Objectives: Despite known overlaps in the pattern of cognitive impairments in individuals with bipolar disorder (BD), schizophrenia (SZ) and schizoaffective disorder (SZA), few studies have examined the extent to which cognitive performance validates traditional diagnostic boundaries in these groups. Method: Individuals with SZ (n=49), schizoaffective disorder (n=33) and BD (n=35) completed a battery of cognitive tests measuring the domains of processing speed, immediate memory, semantic memory, learning, working memory, executive function and sustained attention.
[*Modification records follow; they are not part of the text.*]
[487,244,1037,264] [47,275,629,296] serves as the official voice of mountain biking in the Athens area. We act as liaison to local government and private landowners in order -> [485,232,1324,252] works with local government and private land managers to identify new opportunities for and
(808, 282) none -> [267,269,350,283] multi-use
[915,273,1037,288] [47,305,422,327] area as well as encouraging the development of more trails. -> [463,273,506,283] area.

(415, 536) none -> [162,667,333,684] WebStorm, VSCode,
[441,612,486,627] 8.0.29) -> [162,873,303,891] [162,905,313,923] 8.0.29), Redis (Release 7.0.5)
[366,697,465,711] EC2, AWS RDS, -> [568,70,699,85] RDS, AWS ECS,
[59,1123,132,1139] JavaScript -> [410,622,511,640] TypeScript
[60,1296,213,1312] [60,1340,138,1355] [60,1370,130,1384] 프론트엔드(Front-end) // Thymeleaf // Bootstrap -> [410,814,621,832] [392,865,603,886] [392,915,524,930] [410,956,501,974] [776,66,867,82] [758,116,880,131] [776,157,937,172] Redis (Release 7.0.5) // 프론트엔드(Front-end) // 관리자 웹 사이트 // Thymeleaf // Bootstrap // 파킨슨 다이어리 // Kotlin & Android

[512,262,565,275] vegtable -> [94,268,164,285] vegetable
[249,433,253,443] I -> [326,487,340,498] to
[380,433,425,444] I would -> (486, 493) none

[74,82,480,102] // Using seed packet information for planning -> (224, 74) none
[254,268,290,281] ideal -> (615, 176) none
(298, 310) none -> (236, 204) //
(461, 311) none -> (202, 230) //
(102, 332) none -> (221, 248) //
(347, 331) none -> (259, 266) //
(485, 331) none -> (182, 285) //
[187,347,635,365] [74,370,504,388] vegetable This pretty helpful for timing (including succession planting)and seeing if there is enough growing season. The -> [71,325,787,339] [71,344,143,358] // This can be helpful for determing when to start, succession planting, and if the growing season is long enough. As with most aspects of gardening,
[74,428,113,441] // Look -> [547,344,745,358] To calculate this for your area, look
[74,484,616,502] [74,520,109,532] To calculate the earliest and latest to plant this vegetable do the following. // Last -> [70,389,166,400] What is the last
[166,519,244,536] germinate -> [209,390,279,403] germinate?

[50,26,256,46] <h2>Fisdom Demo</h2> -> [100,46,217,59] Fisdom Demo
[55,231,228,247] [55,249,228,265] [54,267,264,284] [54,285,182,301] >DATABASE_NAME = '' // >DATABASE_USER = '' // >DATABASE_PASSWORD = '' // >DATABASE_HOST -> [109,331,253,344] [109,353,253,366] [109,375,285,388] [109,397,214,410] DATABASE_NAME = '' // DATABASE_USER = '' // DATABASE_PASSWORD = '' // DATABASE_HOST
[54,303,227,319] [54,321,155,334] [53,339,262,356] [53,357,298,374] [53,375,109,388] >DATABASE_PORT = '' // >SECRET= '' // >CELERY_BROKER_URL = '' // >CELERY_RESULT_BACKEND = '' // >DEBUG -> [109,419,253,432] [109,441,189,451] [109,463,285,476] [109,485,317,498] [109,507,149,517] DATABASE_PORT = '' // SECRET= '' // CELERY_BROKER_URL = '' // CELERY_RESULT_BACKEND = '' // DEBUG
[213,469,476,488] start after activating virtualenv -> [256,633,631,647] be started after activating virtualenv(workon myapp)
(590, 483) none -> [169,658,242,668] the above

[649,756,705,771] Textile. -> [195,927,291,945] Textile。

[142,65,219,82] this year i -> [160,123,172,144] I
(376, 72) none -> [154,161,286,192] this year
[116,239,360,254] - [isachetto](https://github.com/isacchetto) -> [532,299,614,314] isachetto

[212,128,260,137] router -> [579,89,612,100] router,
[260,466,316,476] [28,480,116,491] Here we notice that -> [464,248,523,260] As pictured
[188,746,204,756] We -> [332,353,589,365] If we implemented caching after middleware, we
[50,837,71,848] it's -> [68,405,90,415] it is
Results: A discriminant functions analysis revealed a significant function comprising semantic memory, immediate memory and processing speed that maximally separated patients with SZ from those with BD. Initial classification scores on the basis of this function showed modest diagnostic accuracy, owing in part to the misclassification of SZA patients as having SZ. When SZA patients were removed from the model, a second cross-validated classifier yielded slightly improved diagnostic accuracy and a single function solution, of which semantic memory loaded most heavily. Conclusions: A cluster of non-executive cognitive processes appears to have some validity in mapping onto traditional nosological boundaries. However, since semantic memory performance was the primary driver of the discrimination between BD and SZ, it is possible that performance differences between the disorders in this cognitive domain in particular, index separate underlying aetiologies. (C) 2015 Elsevier B.V. All rights reserved.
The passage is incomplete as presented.